A grace period is the time between when your credit card statement closes and when your payment is due. During this window, you can pay your full statement balance without being charged any interest on purchases. Use the card, pay the full balance on time, and interest never enters the picture.
The CFPB defines a grace period as “a period within which any credit extended may be repaid without incurring a finance charge due to a periodic interest rate.” Federal law — specifically Regulation Z (12 CFR 1026.54), which implements the CARD Act — requires credit card issuers to give cardholders at least 21 days from the statement mailing date before the payment is due.
How the billing cycle works
Each month, your card goes through a billing cycle — typically 28 to 31 days. When the cycle ends, the issuer calculates your statement balance and sends you a bill. The grace period begins at that statement closing date and runs until your payment due date.
| Phase | What happens |
|---|---|
| Billing cycle (28–31 days) | Purchases accumulate, interest accrues only if you’re already carrying a balance |
| Statement closing date | Issuer calculates your balance and generates a statement |
| Grace period (21–25 days) | No new interest on purchases if you pay the full balance |
| Payment due date | Pay the full statement balance by this date to avoid interest |
The full-balance requirement
The grace period applies only when you pay your full statement balance. Pay anything less and two things happen:
- You’re charged interest on the unpaid balance for that billing cycle
- The grace period disappears for the next cycle — new purchases start accruing interest immediately, from the date of the transaction
This is why carrying even a small balance can be expensive. Once the grace period is gone, you’re paying interest on every purchase you make, not just the unpaid balance from last month.
Cash advances and balance transfers: no grace period
The CFPB notes that cash advances typically begin accruing interest on the date of the transaction — there is no grace period. The same applies to most balance transfers. If you take a $500 cash advance and pay your entire bill two weeks later, you’ll still owe interest on those two weeks.
Check your card’s terms for how it treats these transaction types — they vary by issuer.
How to use the grace period strategically
If you pay your balance in full every month, your credit card functions as an interest-free loan for the length of the billing cycle plus the grace period — often 45 to 55 days from the time of purchase to the payment due date.
This is effectively free float: you make a purchase on day 1 of the billing cycle, the statement closes 30 days later, and you have another 21–25 days to pay. Buy something on the first day of a new cycle and you have roughly 50–55 days before any money leaves your account.
This only works if you pay the full balance every month. The moment you don’t, the interest cost makes any benefit disappear quickly.
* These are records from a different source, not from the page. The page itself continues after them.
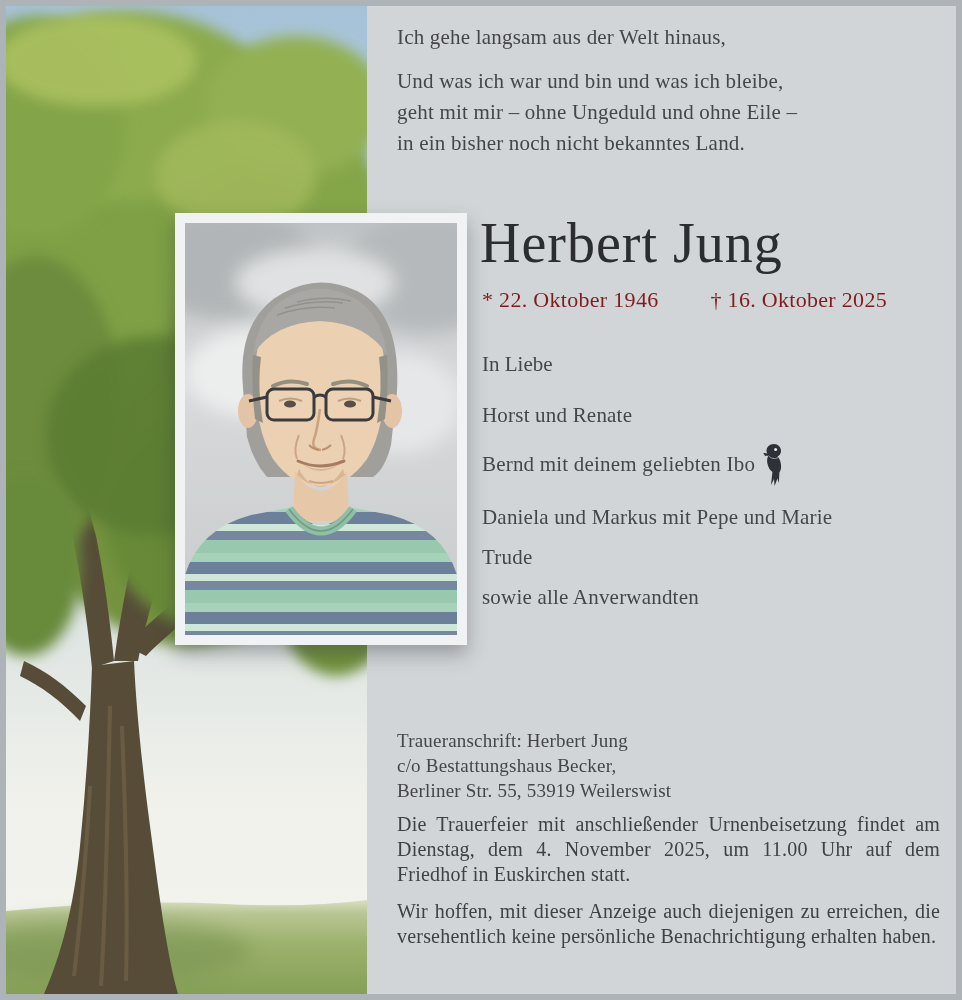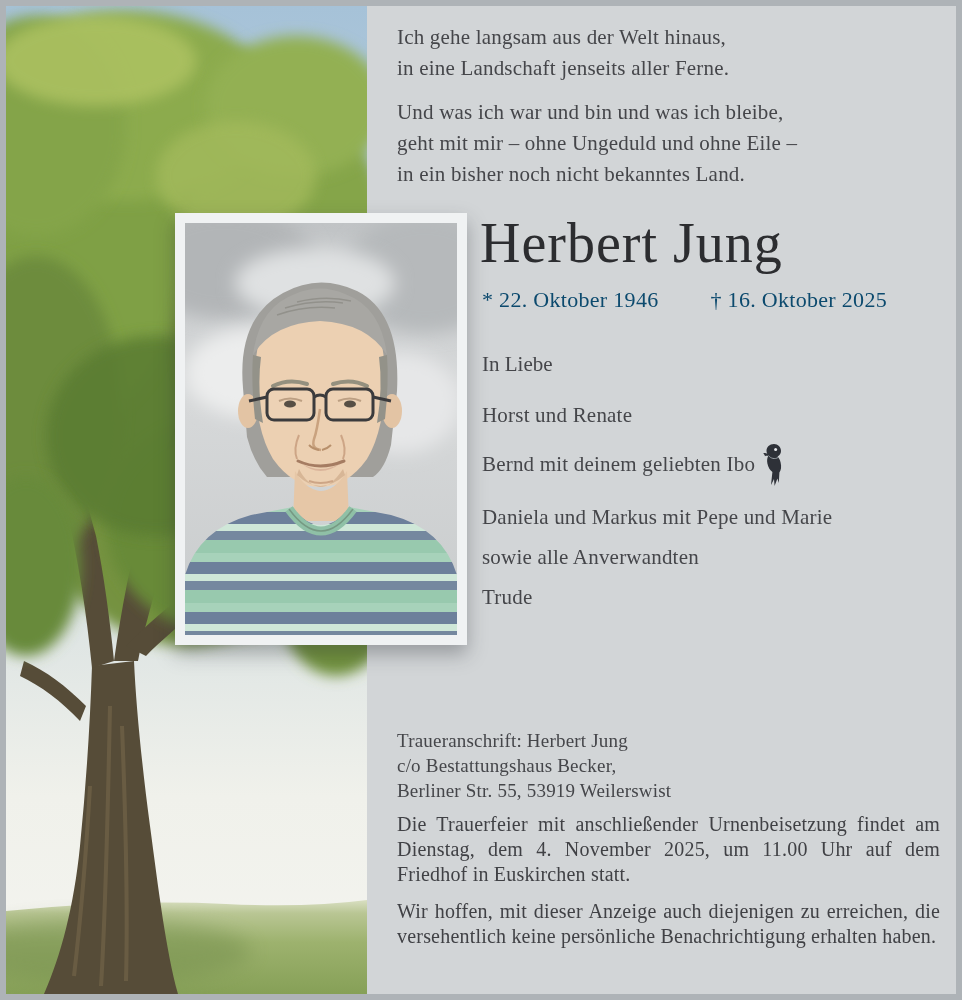"in eine Landschaft jenseits aller" div { html: <div>in eine Landschaft jenseits aller Ferne.</div> -> none }
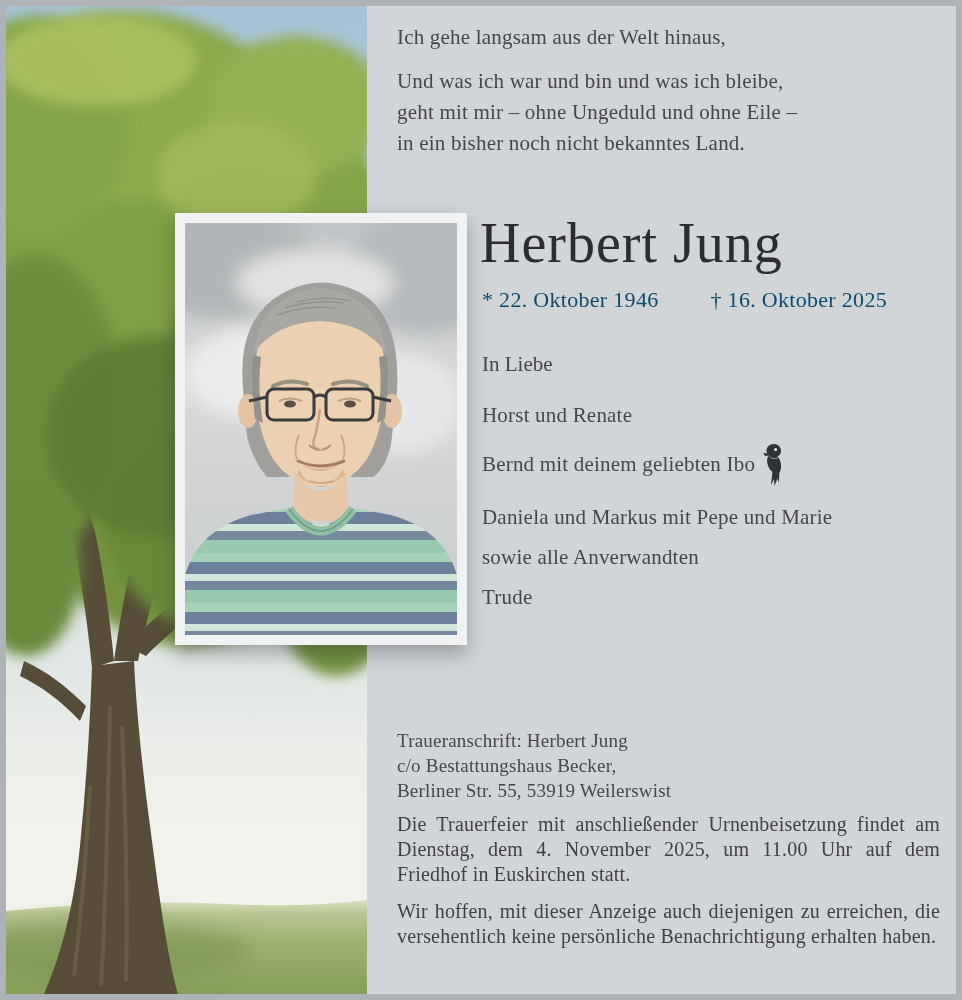"* 22. Oktober 1946 †" .dates { color: #0c4a6e -> #7f1d1d }
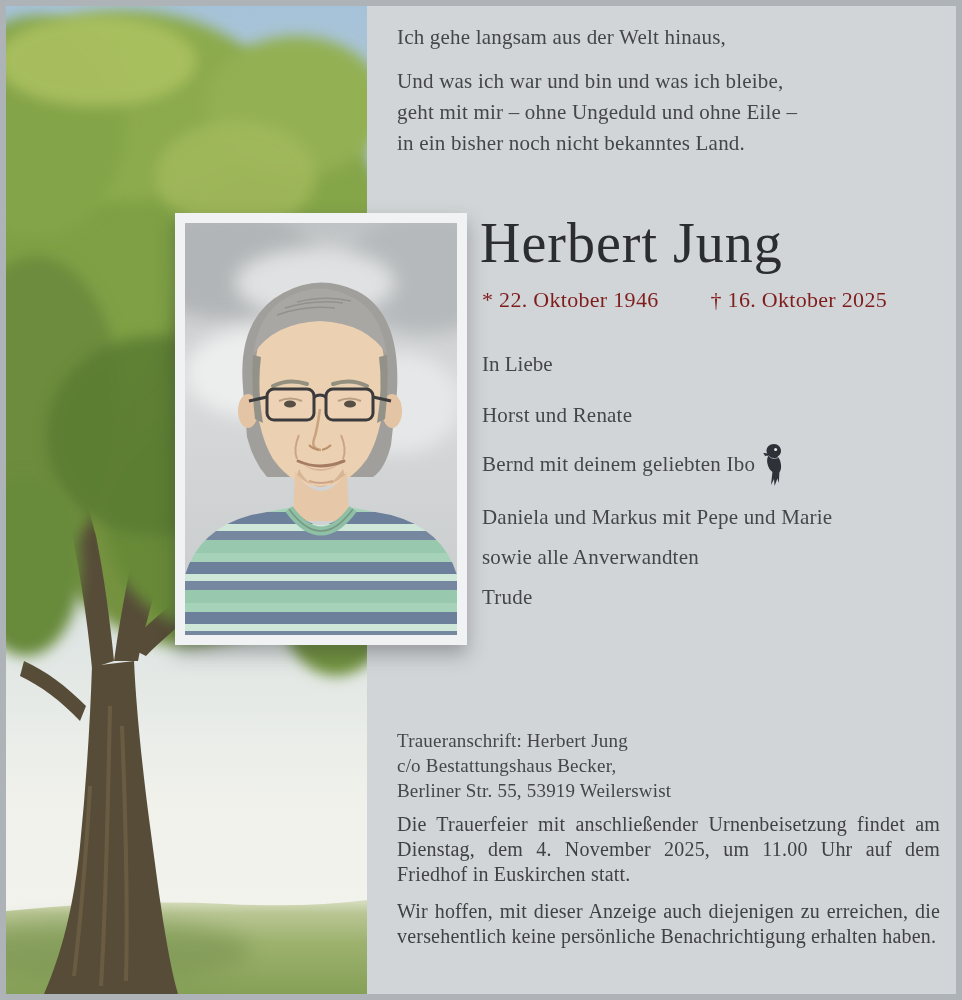"sowie alle Anverwandten" div.mourner { order: before "Trude" -> after "Trude" }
If you’re already carrying a balance
If you have an existing balance and want to restore the grace period:
- Pay the full statement balance (including the carry-over balance) in one billing cycle
- Some issuers require two consecutive full payments before reinstating the grace period — check your card agreement
Until the grace period is fully restored, even new purchases are accruing interest from the date of purchase.
Checking your grace period
Every credit card agreement must disclose the grace period length. Find it on your card’s terms and conditions or monthly statement. Most run 21–25 days according to NerdWallet’s survey of major issuers, though some cards offer longer windows as a feature. Cards marketed to people rebuilding credit sometimes have no grace period at all — another reason to read the fine print before applying.